Sekjen PBB itu mengatakan bahwa 1% negara terkaya mengeluarkan polusi sebanyak dua pertiga dari seluruh umat manusia.
Ia juga mengatakan bahwa bumi menghasilkan sekitar 40 miliar ton karbon dioksida setiap tahunnya dan akan menghabiskan “anggaran karbon” yang tersisa sekitar 200 miliar ton sebelum tahun 2030. Guterres kemudia menyebutkan bahwa emisi global harus turun sebesar 9% setiap tahun antara saat ini dan 2030 untuk menjaga batas 1,5 derajat Celcius. Tahun lalu, emisi global naik 1%.
Biaya untuk krisis iklim akan terus bertambah tanpa adanya tindakan yang berarti.

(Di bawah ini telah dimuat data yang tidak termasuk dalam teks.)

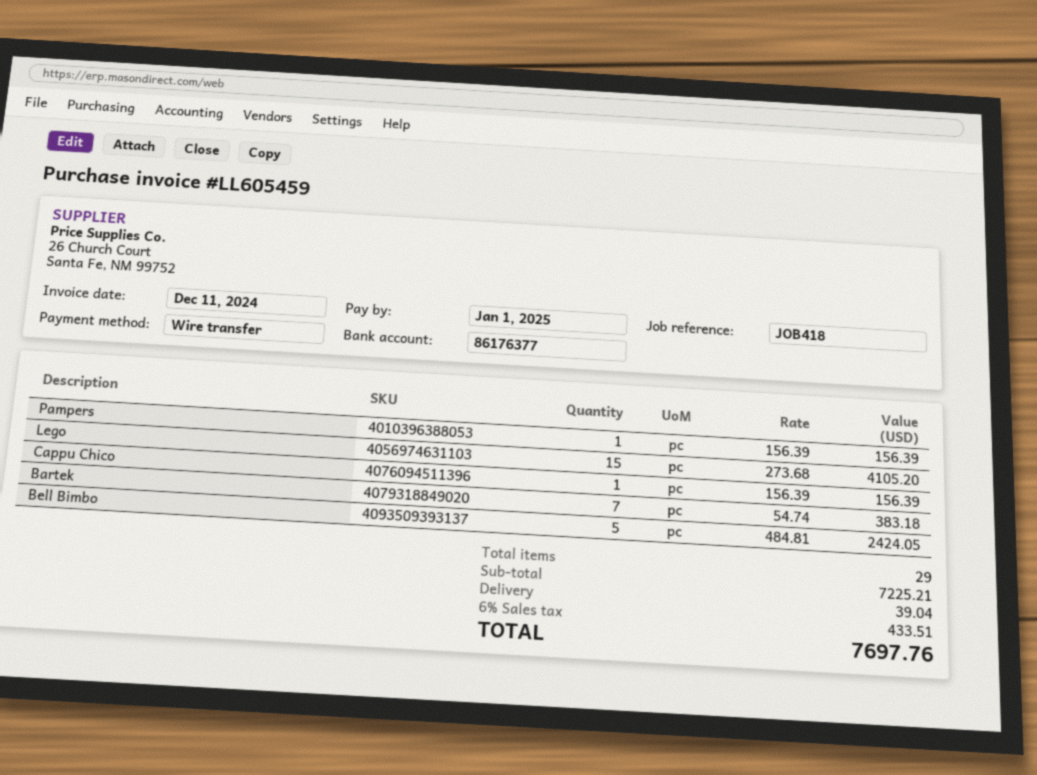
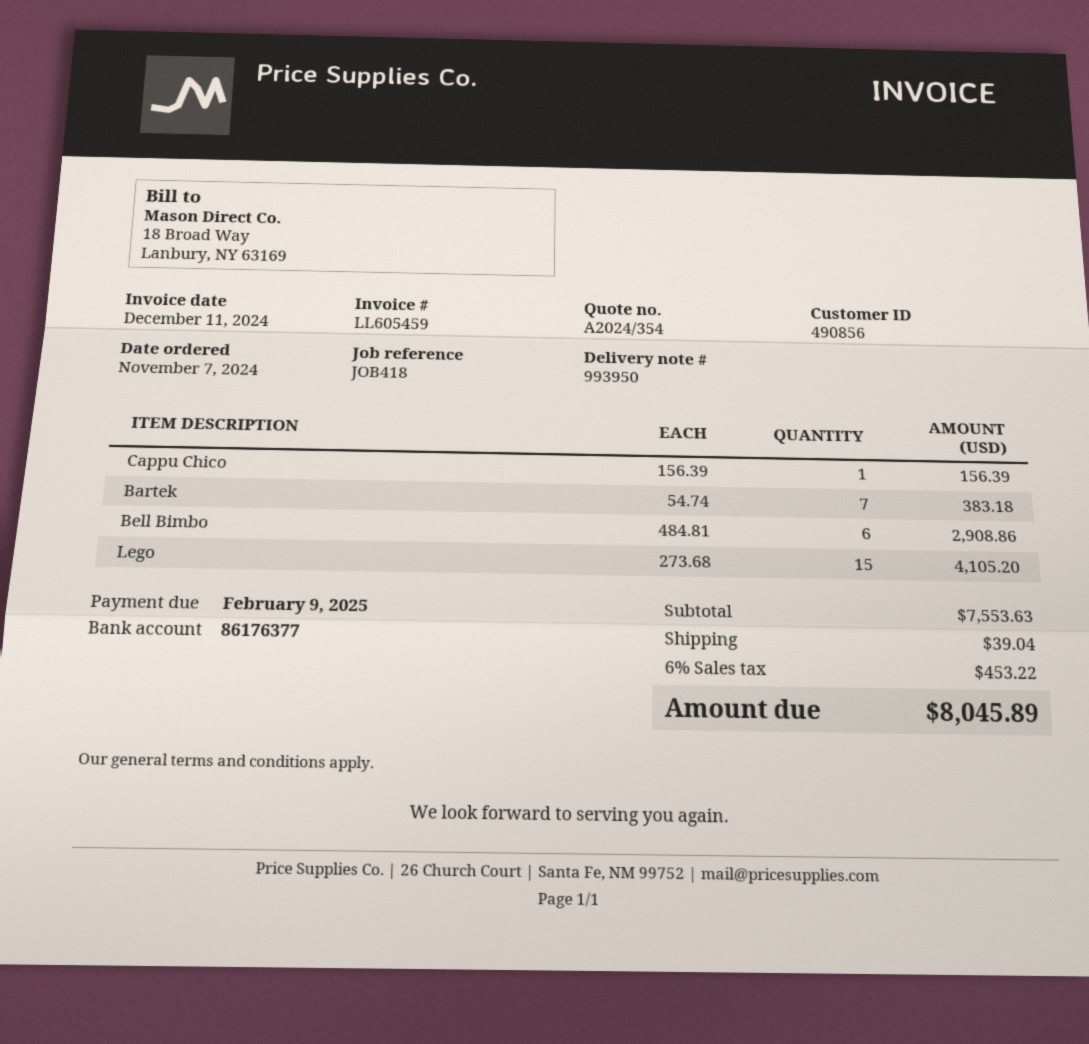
due date: 2025-01-01 -> 2025-02-09
Pampers: 1 x 156.39 = 156.39 -> none
Bell Bimbo: 5 x 484.81 = 2424.05 -> 6 x 484.81 = 2908.86
subtotal: 7225.21 -> 7553.63
tax: 6% = 433.51 -> 6% = 453.22
total: 7697.76 -> 8045.89

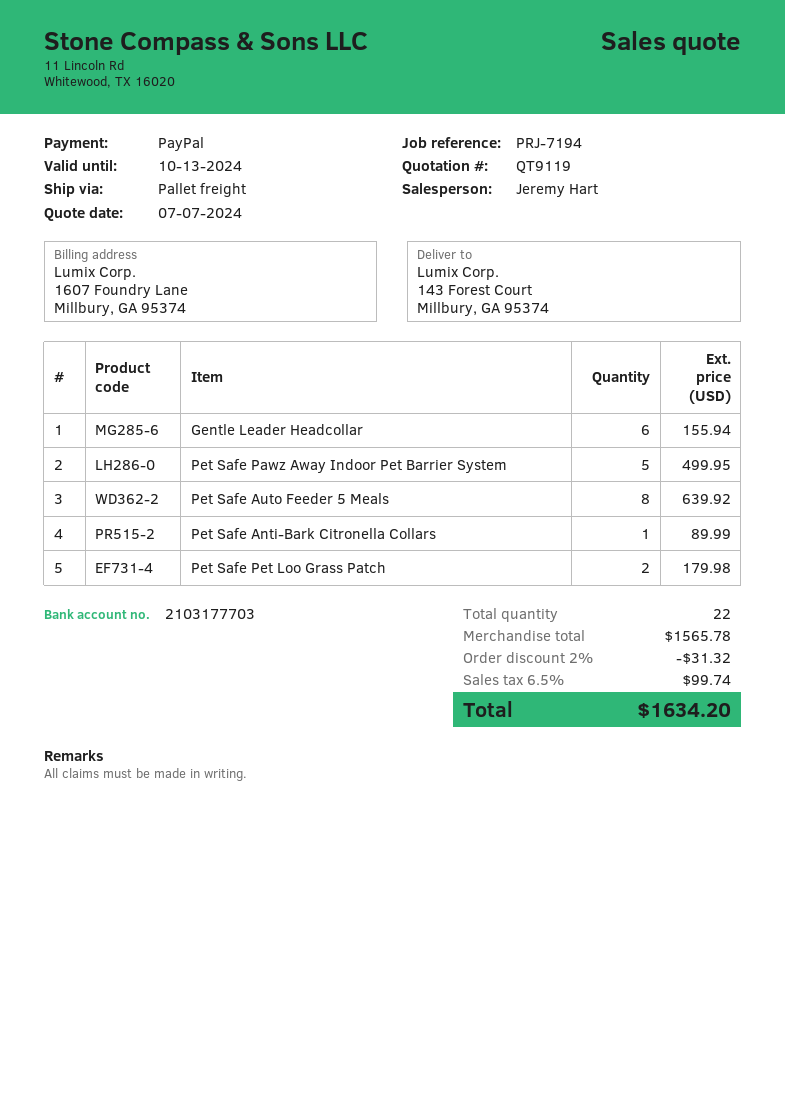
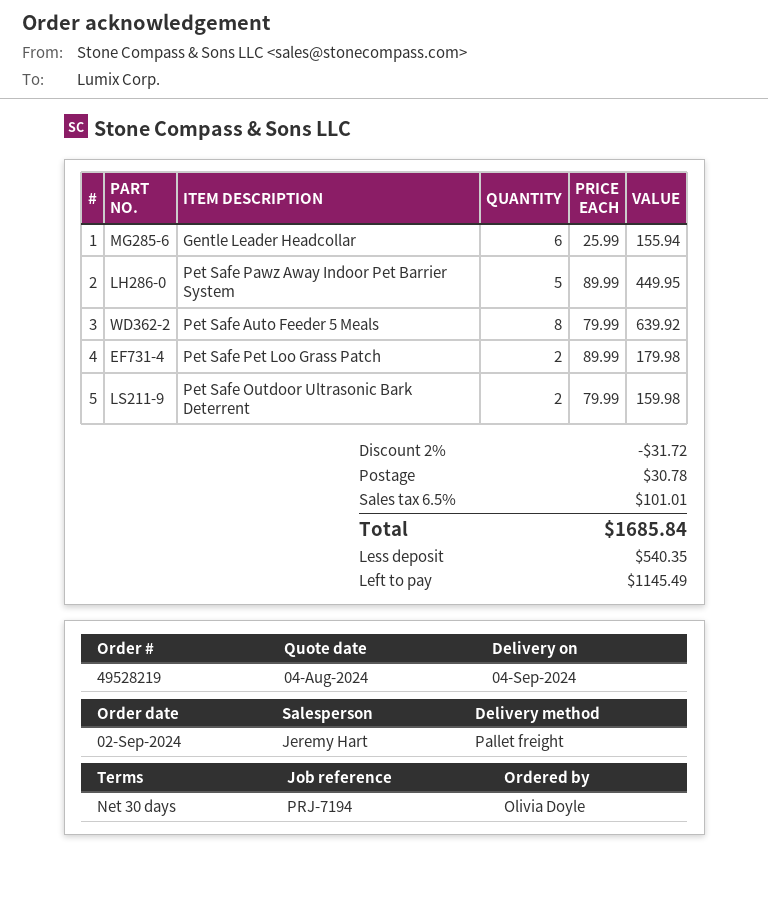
quote date: 2024-07-07 -> 2024-08-04
Pet Safe Pawz Away Indoor Pet Barrier System: 5 for 499.95 -> 5 for 449.95
Pet Safe Anti-Bark Citronella Collars: 1 for 89.99 -> none
Pet Safe Outdoor Ultrasonic Bark Deterrent: none -> 2 for 159.98
discount: 2% = 31.32 -> 2% = 31.72
shipping: none -> 30.78
tax: 6.5% = 99.74 -> 6.5% = 101.01
total: 1634.20 -> 1685.84

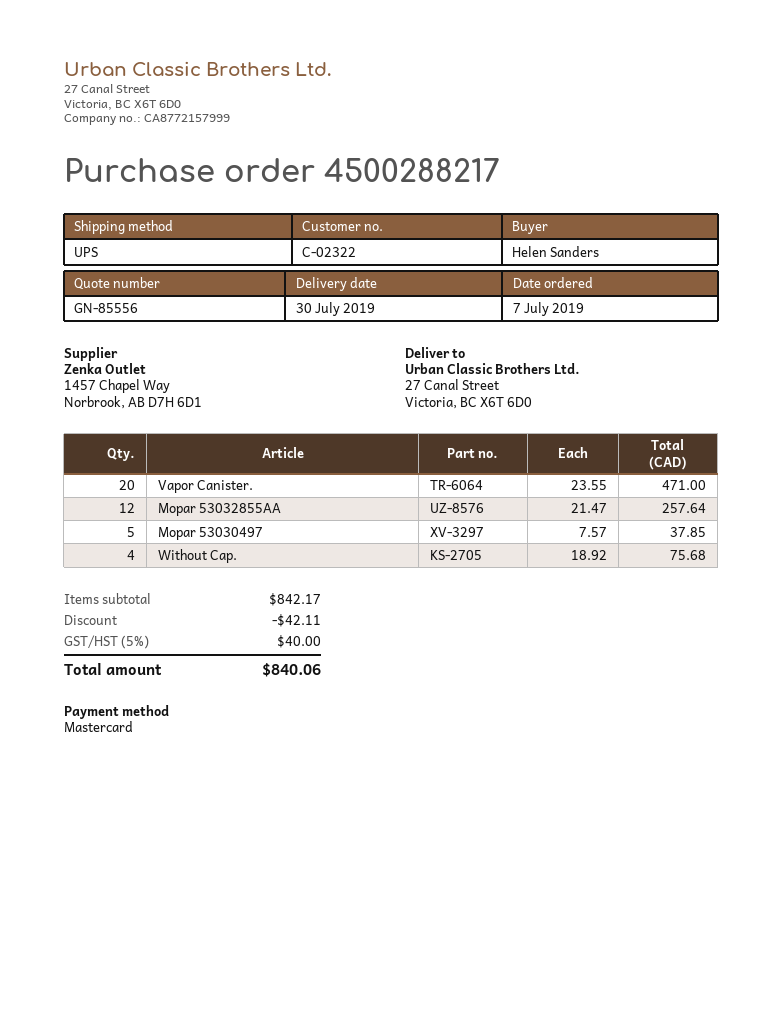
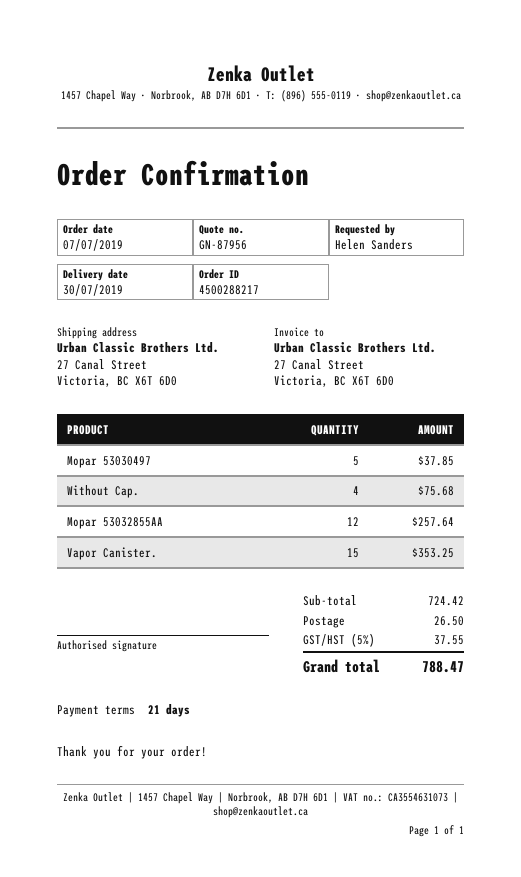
quote number: GN-85556 -> GN-87956
Vapor Canister.: 20 for 471.00 -> 15 for 353.25
subtotal: 842.17 -> 724.42
discount: 42.11 -> none
shipping: none -> 26.50
tax: 5% = 40.00 -> 5% = 37.55
total: 840.06 -> 788.47

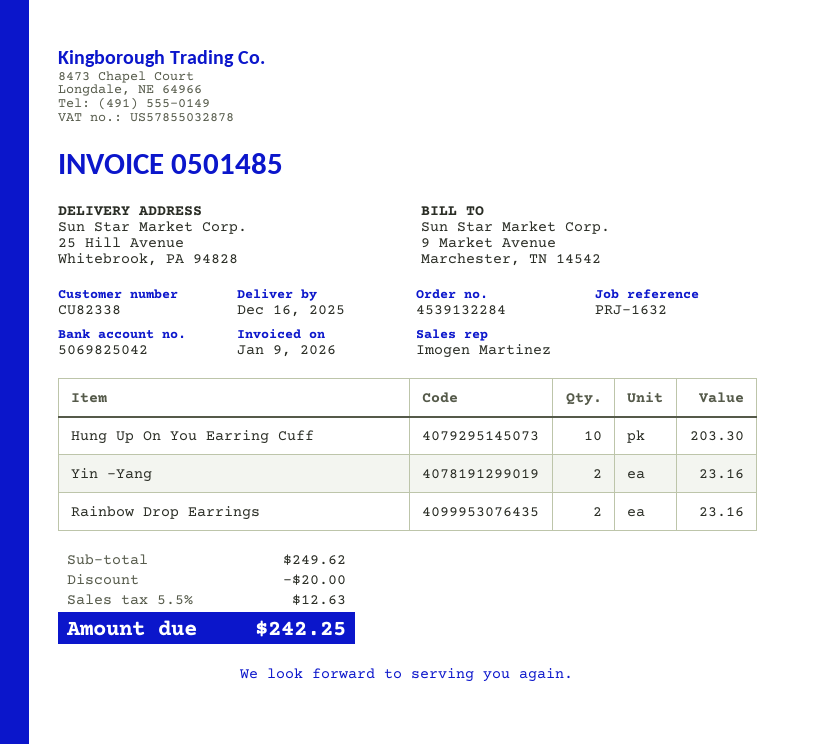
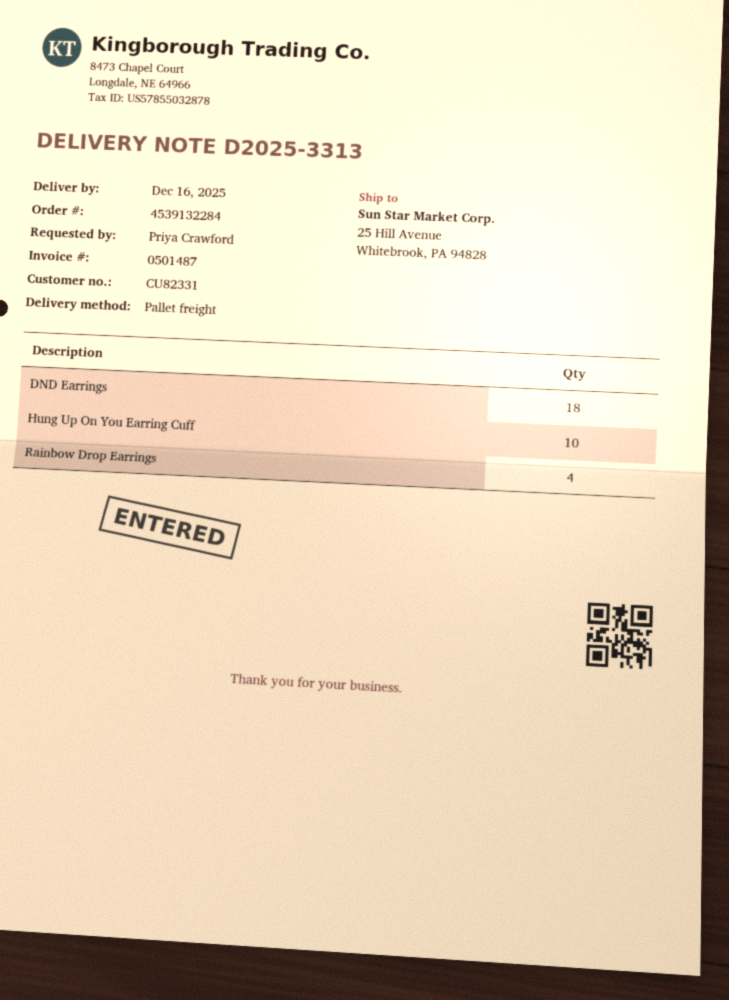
invoice number: 0501485 -> 0501487
customer number: CU82338 -> CU82331
Yin -Yang: 2 -> none
Rainbow Drop Earrings: 2 -> 4
DND Earrings: none -> 18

“Meskipun besok emisi mencapai nol, sebuah studi baru-baru ini menemukan bahwa kekacauan iklim masih akan menelan biaya setidaknya $38 triliun per tahun pada tahun 2050,” kata Guterres.
Bahan bakar fosil
Krisis iklim telah menjadi isu utama dalam masa jabatan Guterres sejak ia menjadi diplomat tertinggi di dunia tujuh setengah tahun yang lalu. Ia telah berulang kali menyerukan penghentian penggunaan batu bara dan bahan bakar fosil lainnya dan beralih ke energi terbarukan yang lebih bersih seperti tenaga angin dan tenaga surya - yang telah menghasilkan hampir sepertiga kapasitas listrik dunia.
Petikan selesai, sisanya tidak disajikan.